═══ LISTED RECORDS ═══

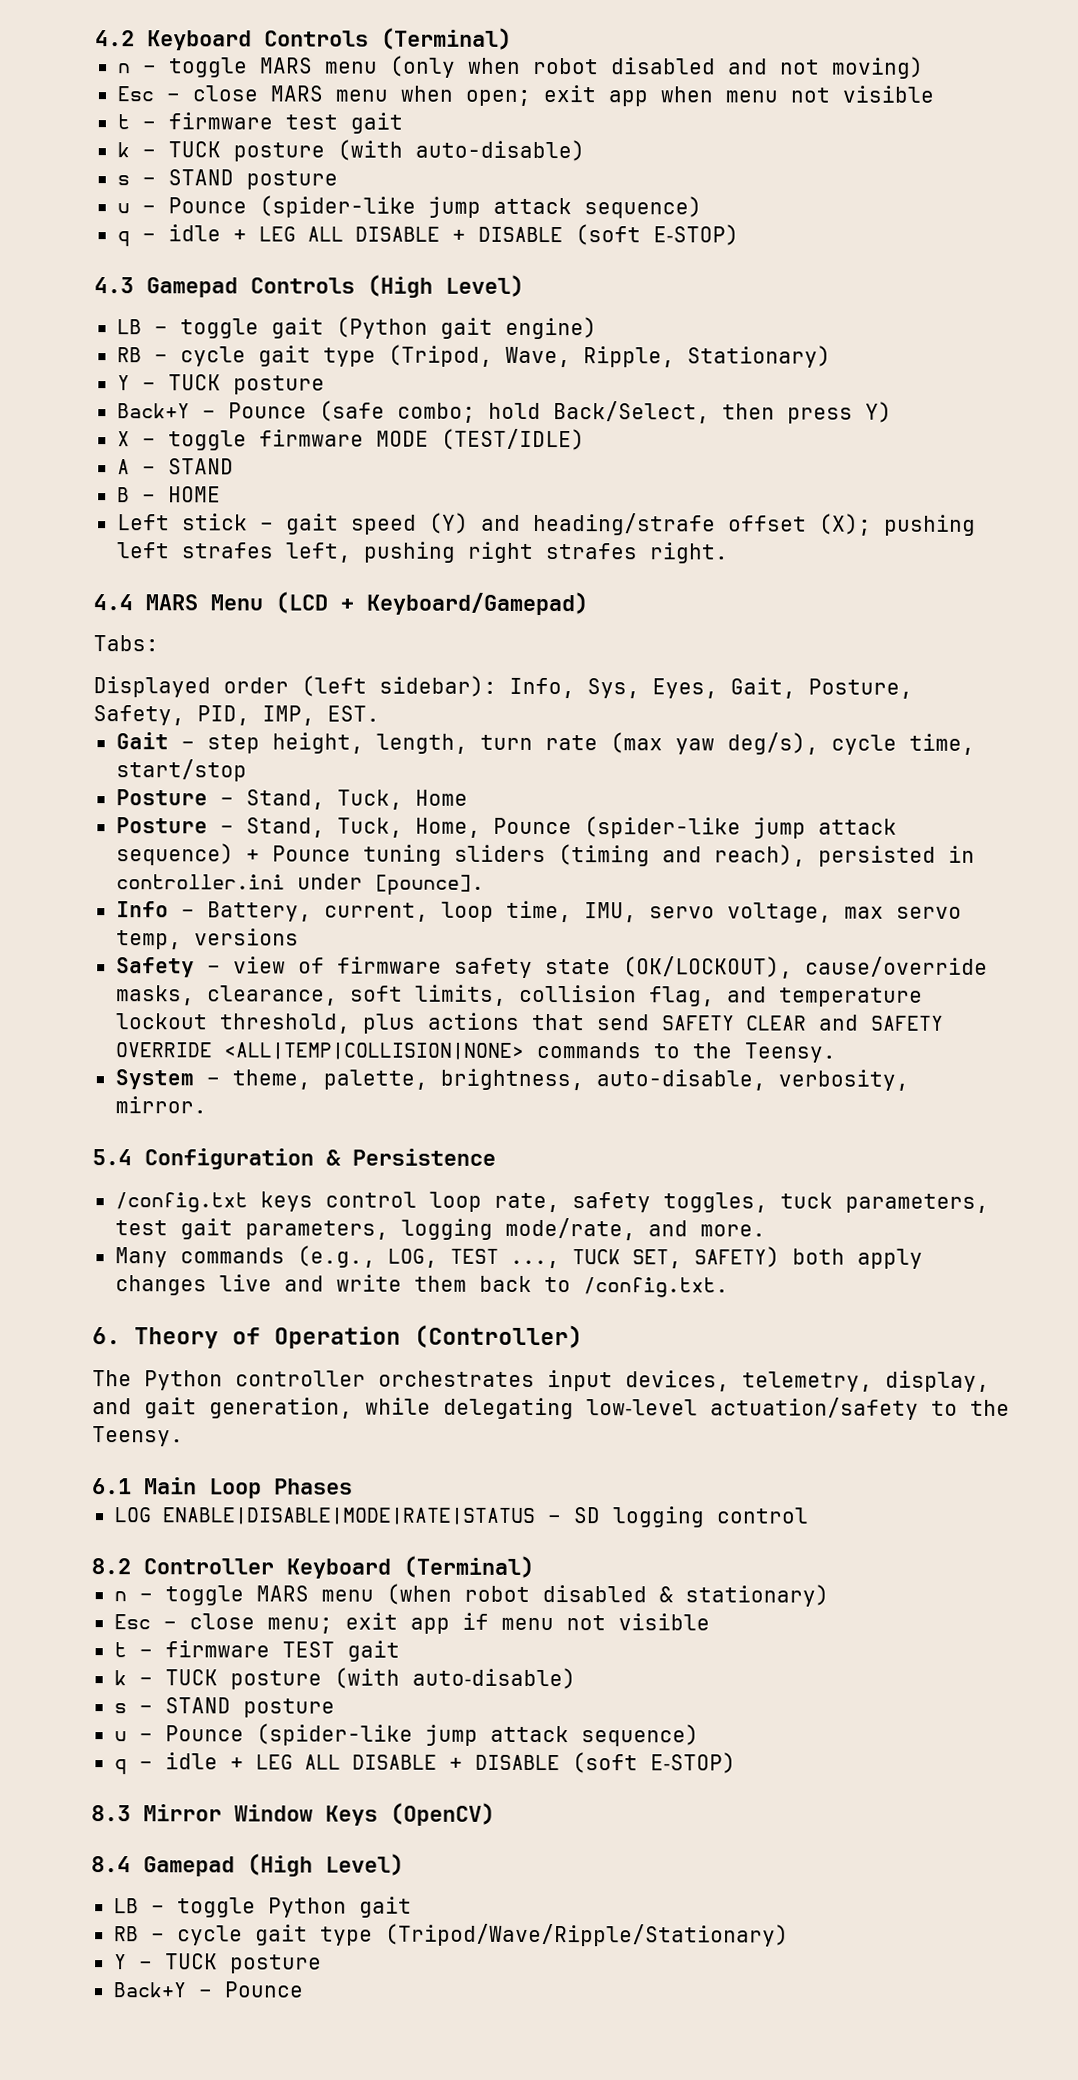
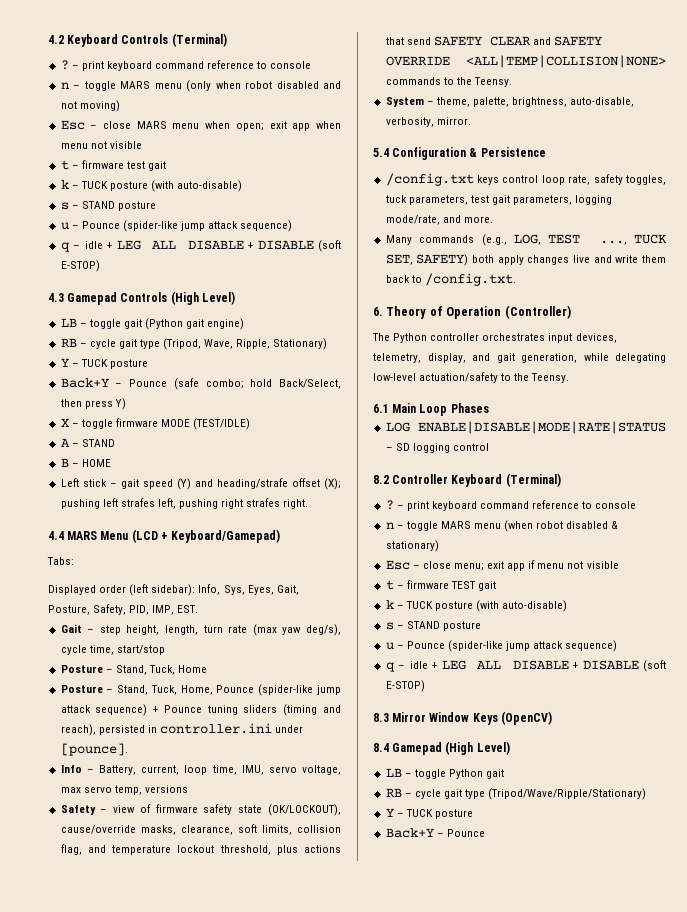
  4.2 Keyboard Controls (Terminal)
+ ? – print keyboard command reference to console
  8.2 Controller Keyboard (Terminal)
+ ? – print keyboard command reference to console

═══
═══ LISTED RECORDS ═══

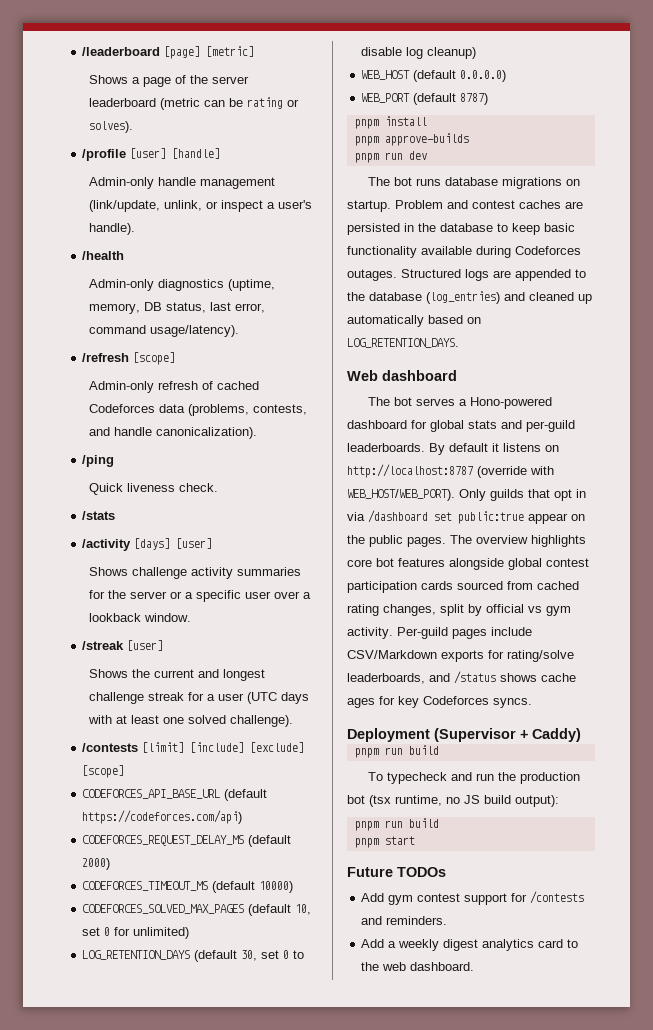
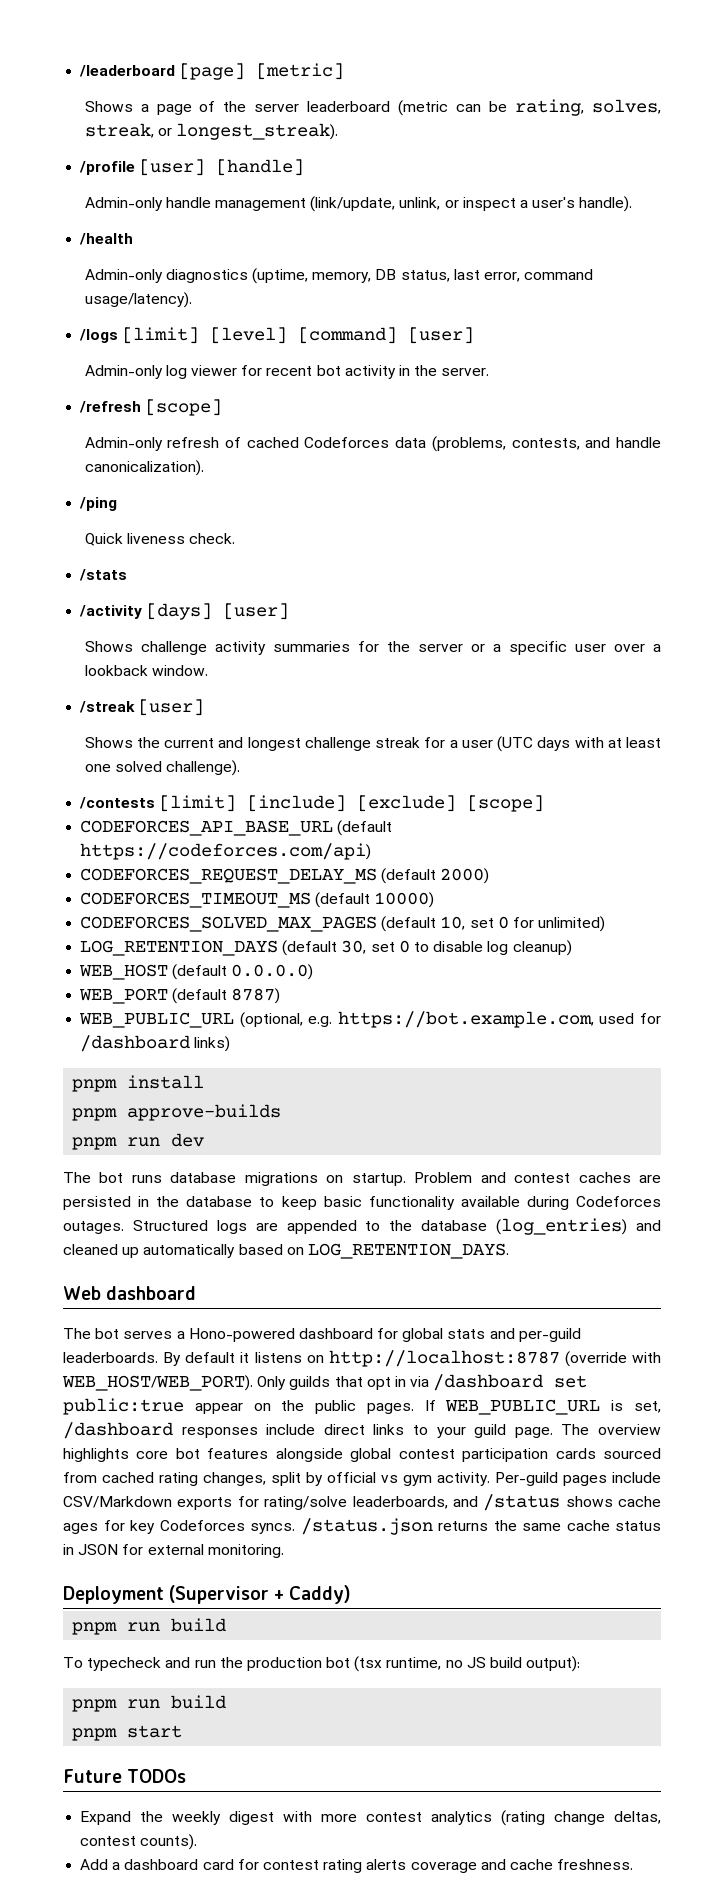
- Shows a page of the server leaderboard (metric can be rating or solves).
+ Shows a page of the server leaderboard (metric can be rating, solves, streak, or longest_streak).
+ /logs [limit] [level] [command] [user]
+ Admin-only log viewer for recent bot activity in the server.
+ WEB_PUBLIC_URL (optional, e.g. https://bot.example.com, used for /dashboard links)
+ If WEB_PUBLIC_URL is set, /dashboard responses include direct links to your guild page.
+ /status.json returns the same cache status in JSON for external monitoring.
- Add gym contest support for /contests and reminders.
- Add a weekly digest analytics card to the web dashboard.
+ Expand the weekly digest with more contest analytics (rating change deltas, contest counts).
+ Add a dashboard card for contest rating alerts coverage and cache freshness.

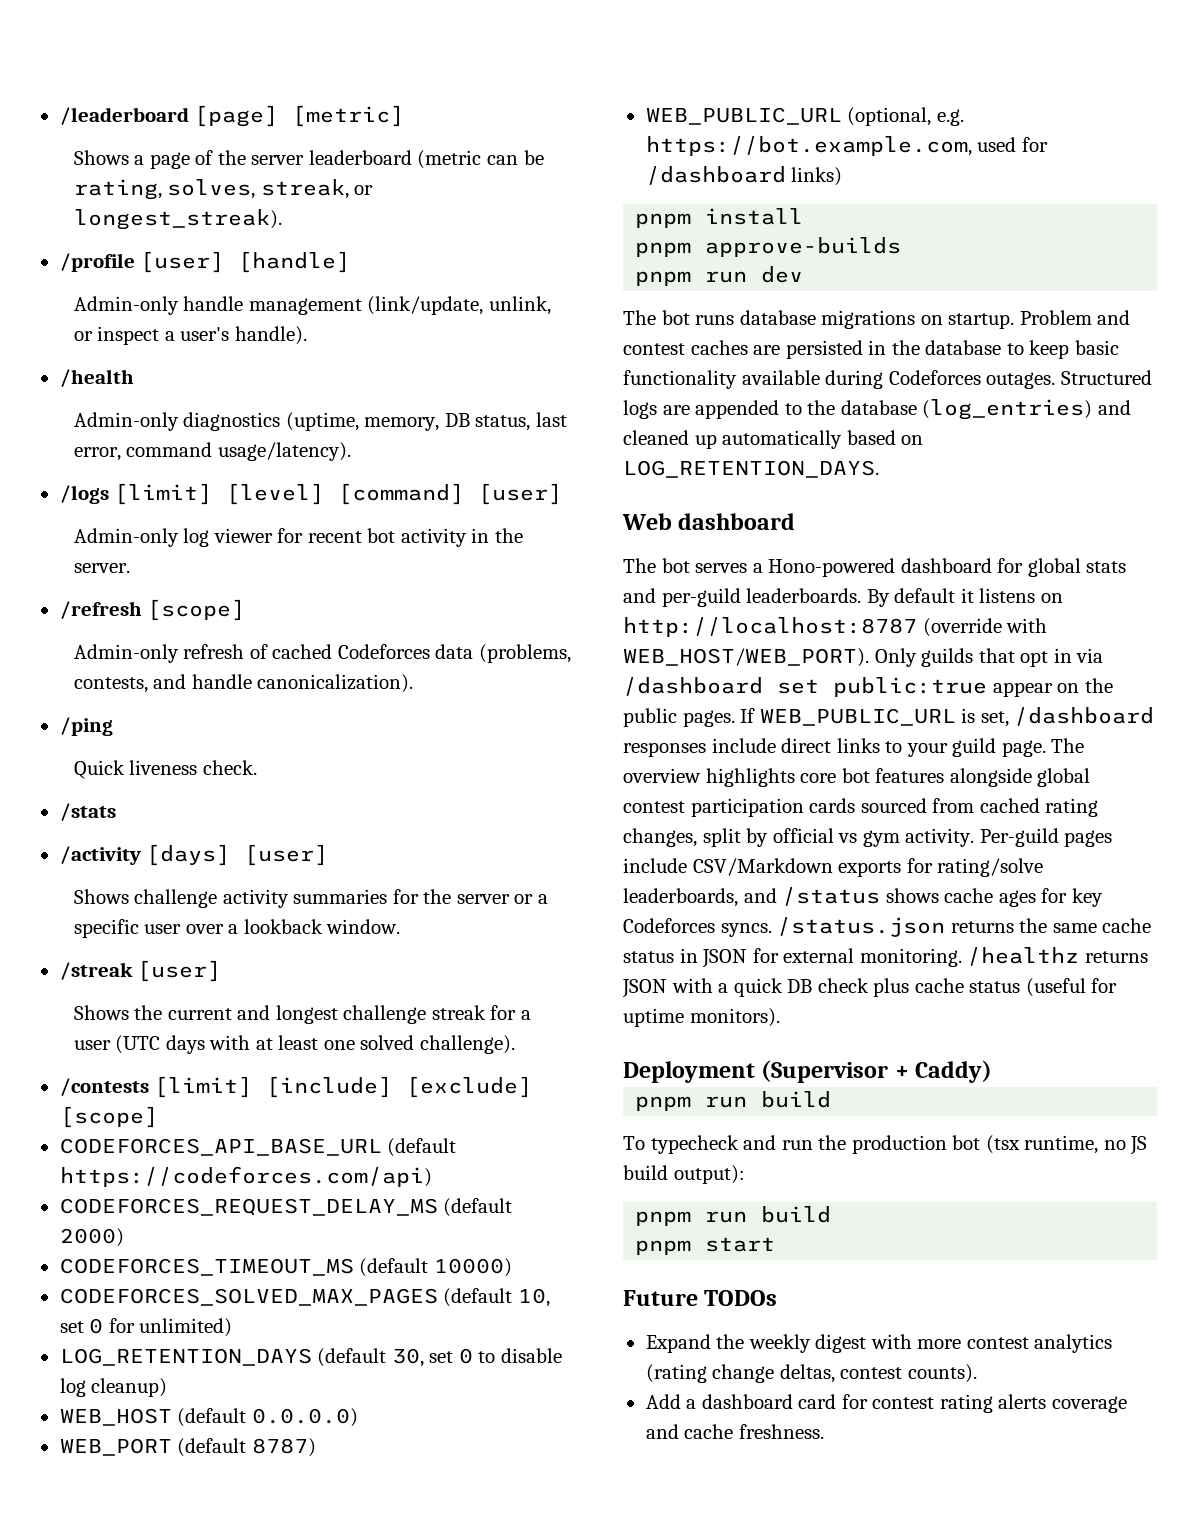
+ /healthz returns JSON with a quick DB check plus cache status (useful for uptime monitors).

═══

**TASK DESCRIPTION:**
Look through the records and gather every line containing "card".

**ANSWER TO THIS PROBLEM:**
- Add a weekly digest analytics card to the web dashboard.
+ Add a dashboard card for contest rating alerts coverage and cache freshness.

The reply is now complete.